Les clubs de Premier League approuvent à l'unanimité une proposition de financement de l'EFL à hauteur de 1,5 milliard de livres
Points clés
- •Les clubs de Premier League ont approuvé à l'unanimité de transmettre une proposition de financement à long terme à l'EFL d'une valeur pouvant atteindre 1,5 milliard de livres sur environ dix ans.
- •L'autorité de l'Independent Football Regulator d'imposer un règlement en cas d'échec des négociations est largement considérée comme un facteur clé dans la relance des discussions entre les deux parties.

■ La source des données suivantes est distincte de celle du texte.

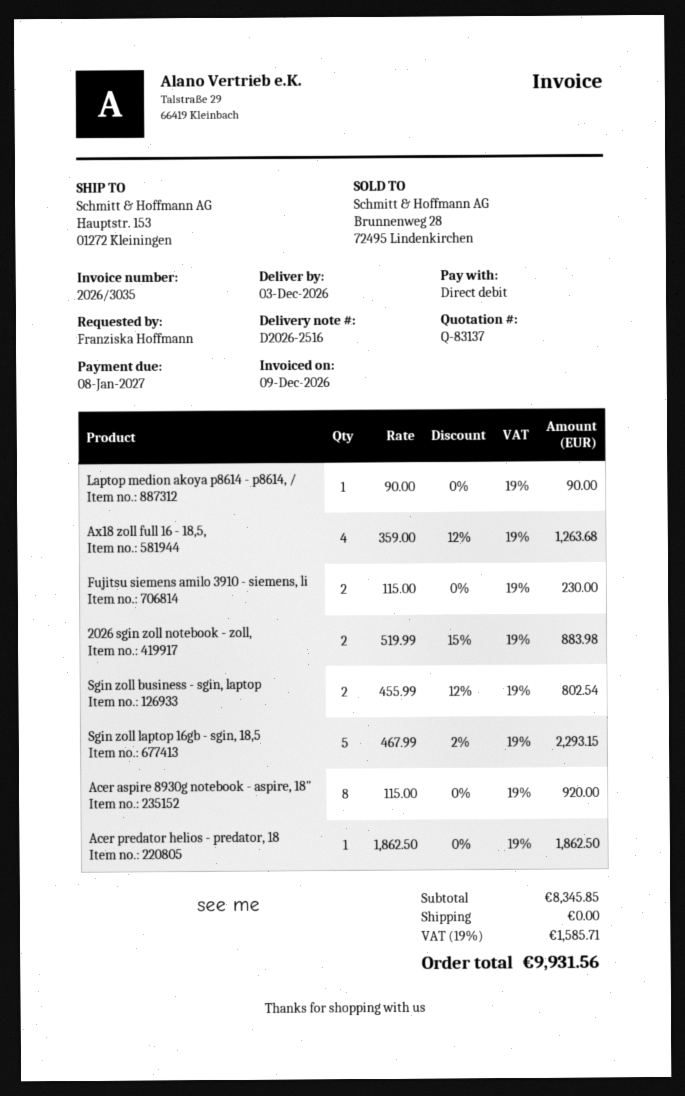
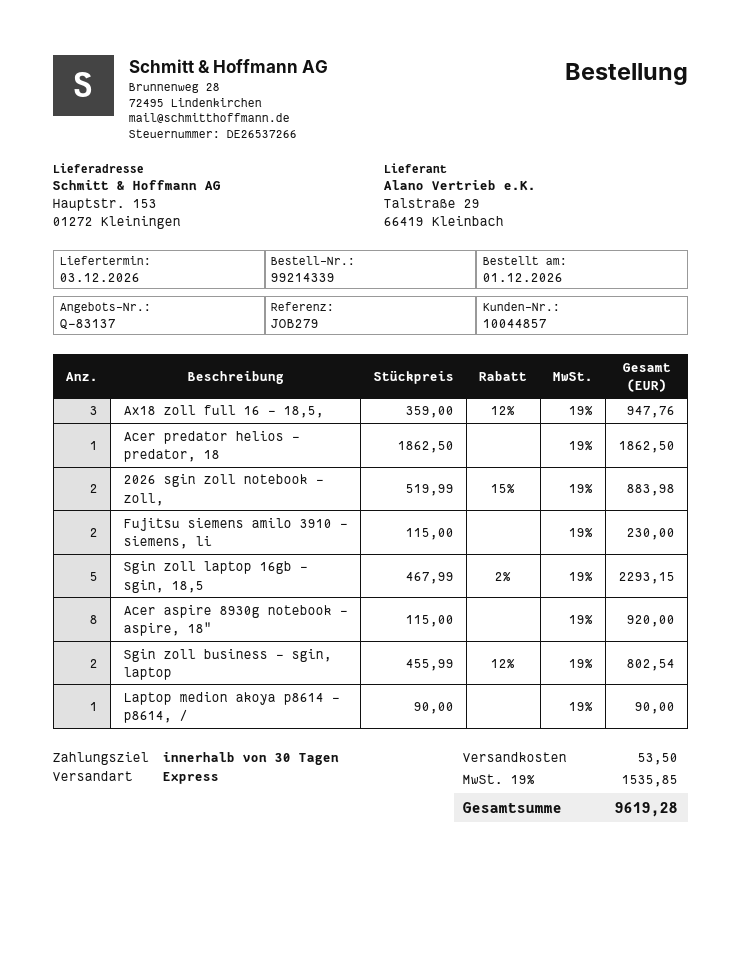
Ax18 zoll full 16 - 18,5,: 4 x 359.00 - 12% = 1263.68 -> 3 x 359.00 - 12% = 947.76
shipping: 0.00 -> 53.50
tax: 19% = 1585.71 -> 19% = 1535.85
total: 9931.56 -> 9619.28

- •La contribution financière de chaque club de Premier League à l'EFL serait proportionnelle à ses revenus respectifs selon le cadre convenu.
- •La proposition pourrait inclure une augmentation de la taxe sur les transferts existante, distincte de la taxe de 10 pour cent recommandée dans l'examen mené par les supporters en 2021 présidé par Dame Tracey Crouch.
- •Le conseil d'administration de l'EFL examinera la proposition complète avant d'en discuter en détail avec ses 72 clubs membres pour déterminer les prochaines étapes.

Les clubs de Premier League ont approuvé à l'unanimité de soumettre une nouvelle proposition de financement à l'English Football League (EFL) d'une valeur pouvant atteindre 1,5 milliard de livres.
La décision a été prise jeudi, la Premier League décrivant l'arrangement comme un accord « à long terme », selon PA. Sky Sports avait précédemment rapporté que l'accord s'étalerait sur la prochaine décennie.
Cette percée fait suite à des négociations interrompues en 2024 et à l'introduction subséquente de l'Independent Football Regulator (IFR), le nouvel organe de surveillance du football anglais. Les discussions autour d'un prétendu « New Deal for Football » se poursuivent depuis plus de deux ans, l'EFL cherchant à obtenir une part plus importante des revenus télévisuels de la Premier League pour répondre aux préoccupations de viabilité financière de longue date dans les divisions inférieures — des problèmes mis en lumière par des crises financières de clubs très médiatisées, notamment l'exclusion de Bury FC de l'EFL en 2019.
L'EFL, qui gouverne la pyramide du football professionnel sous la Premier League, discutera désormais de la proposition avec ses 72 clubs membres.
Un porte-parole de l'EFL a déclaré : « L'EFL prend acte de la position de la Premier League à la suite de sa réunion avec les clubs plus tôt aujourd'hui, et attend maintenant de recevoir sa proposition formelle pour examen. »
« Cela fait suite à des discussions constructives impliquant l'EFL, la Premier League et l'Independent Football Regulator ces derniers mois. »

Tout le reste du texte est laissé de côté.